**<center>Text as Data</center>**
***<center>Basic Text Classification</center>***

<center>Snorre Ralund</center>

# Motivation
** Quantifying the Qualitative **  
- **Behavior** (ethnography) instead of **Attitudes**(Survey)
- Dynamics of **Ideas** and Forms (Historical analysis) instead of rationalized **Answers** (Interview) and **Numbers** (Register).
- Social relationships and their content.

## Examples
- Measuring historical development of jobdemand from jobpostings.
- Opportunism in politics:
    - Shifting political topics based on Response.
- Ethnic and Political Polarization through expressed social ties.
    - Processing the social signals in textual social media content.
    - Respect and Hostility towards the Stranger


## Overview of Computational Content Analysis
![](computational_content_analysis_overview.png)

# Agenda
** Natural Language Processing basics - Representation and Classification **
- Baseline classifiers using the BoW representation.
    - Tokenization
    - Stemming and Lemmatization
    - Ngram and Collocations.
- Lexical and rulebased approaches to classification

** Computational Content Analysis Methodology ** 
- Natural language processing as a ***Measurement device***.
    - Validation of automated procedure.
- Understanding and Accounting for the ***Measured Category***
    - Computationally grounded qualitative analysis


# Simple Text Classification
![](stanford_pajamas_constituency_parsing.png)
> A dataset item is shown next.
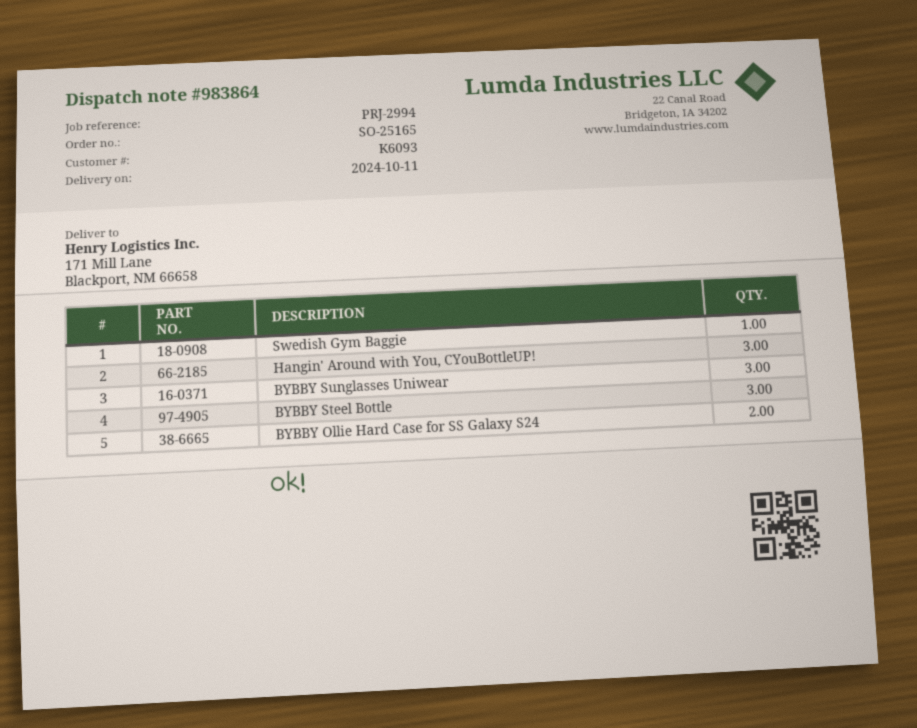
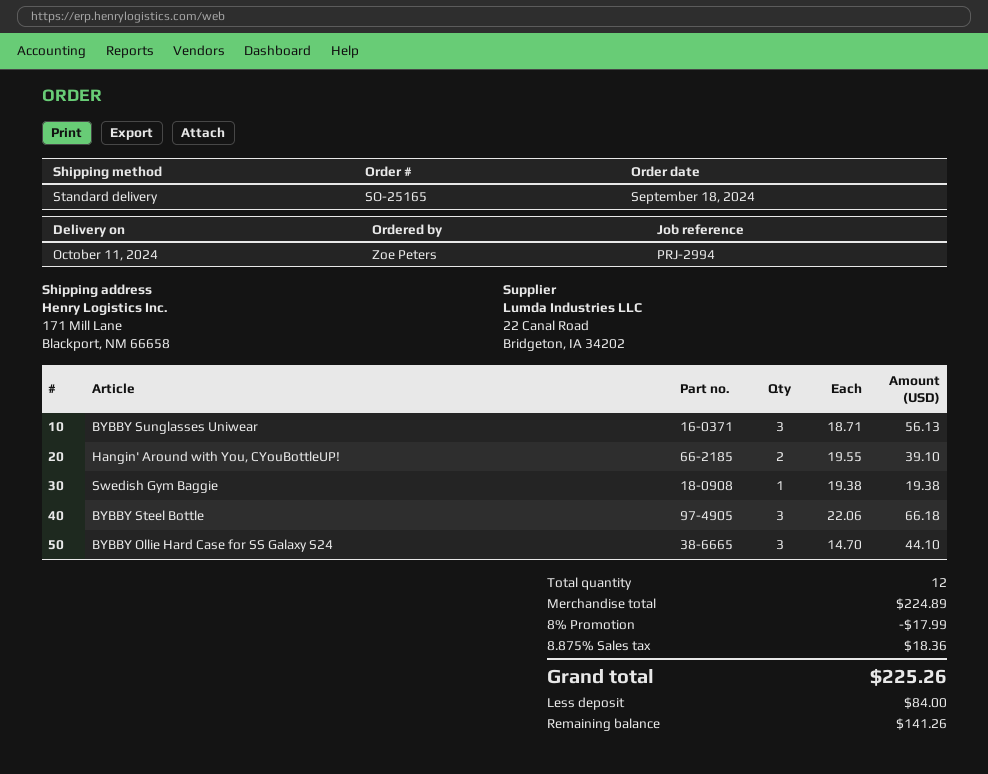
Hangin' Around with You, CYouBottleUP!: 3 -> 2
BYBBY Ollie Hard Case for SS Galaxy S24: 2 -> 3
- Language Understanding is hard, but... 
    - Many useful classification tasks just need simple recognition of keywords.
    - Many interesting questions can come from simple statistical descriptions.
        - lengths of sentences or documents
        - lix and wordlength
        - the use of ALLCAPS, commas and punctuation (,!?;:."").
        - the use of emoticons/emojies
        - $ € kr

In [39]:
## Simple description example.
### Download data
import requests,pandas as pd,numpy as np
path2data = 'https://raw.githubusercontent.com/snorreralund/scraping_seminar/master/english_review_sample.csv'
df = pd.read_csv(path2data)
sentence = df.iloc[3267].reviewBody
sentence

"... be prepared to spent 30-40 minutes fighting with the unpacking, and cutting up a HUGE shipping box!!!!  I'M SERIOUS!!!  I recently ordered a frame (12x36) with matt board and plexiglass (not glass).  My wife helped me carry a HUGE box into the house, and after about half an hour of cutting through layers of very thick cardboard, the unpacking was finally complete and we had a HUGE pile of cut up cardboard and packing material... what an incredible waste!!  I contacted them and sent pictures.  I told them to please stop this unnecessary overkill... they ignored my suggestion.  I just received a smaller order (11x14) and you would think I ordered quantity 10 by the size of the box!!!  LOVE their products, I am tired of hauling piles of cardboard to the recycle center because there is so much with each order it will not fit in my recycle bin!!"

In [42]:
# ALLCAPS
print('YEAH'.isupper(),'yeah'.islower())
upper = 0
for w in sentence.split(): # naive tokenization
    upper+=w.isupper()
print(upper)
#Counting simple pattern
print(sentence.count('!'))
# wordlengths
words = sentence.split() # naive tokenization
lengths = [len(w) for w in words]
print(np.mean(lengths))

True True
12
14
4.629139072847682


## Simple Classification (2) - BoW Baseline
### Getting from Text to vector
![](https://image.slidesharecdn.com/bcw-cochrane-tech-2013-130927075508-phpapp02/95/text-mining-machine-learning-nlp-and-all-that-in-10-minutes-10-638.jpg?cb=1380268595)
<center>Credit Byron C Wallace</center>

## Vector representation 
## Bag of Words (BoW) or Document Term Matrix
* Throw out the word order.
* And let each word be a feature. --> map word to an index in a matrix.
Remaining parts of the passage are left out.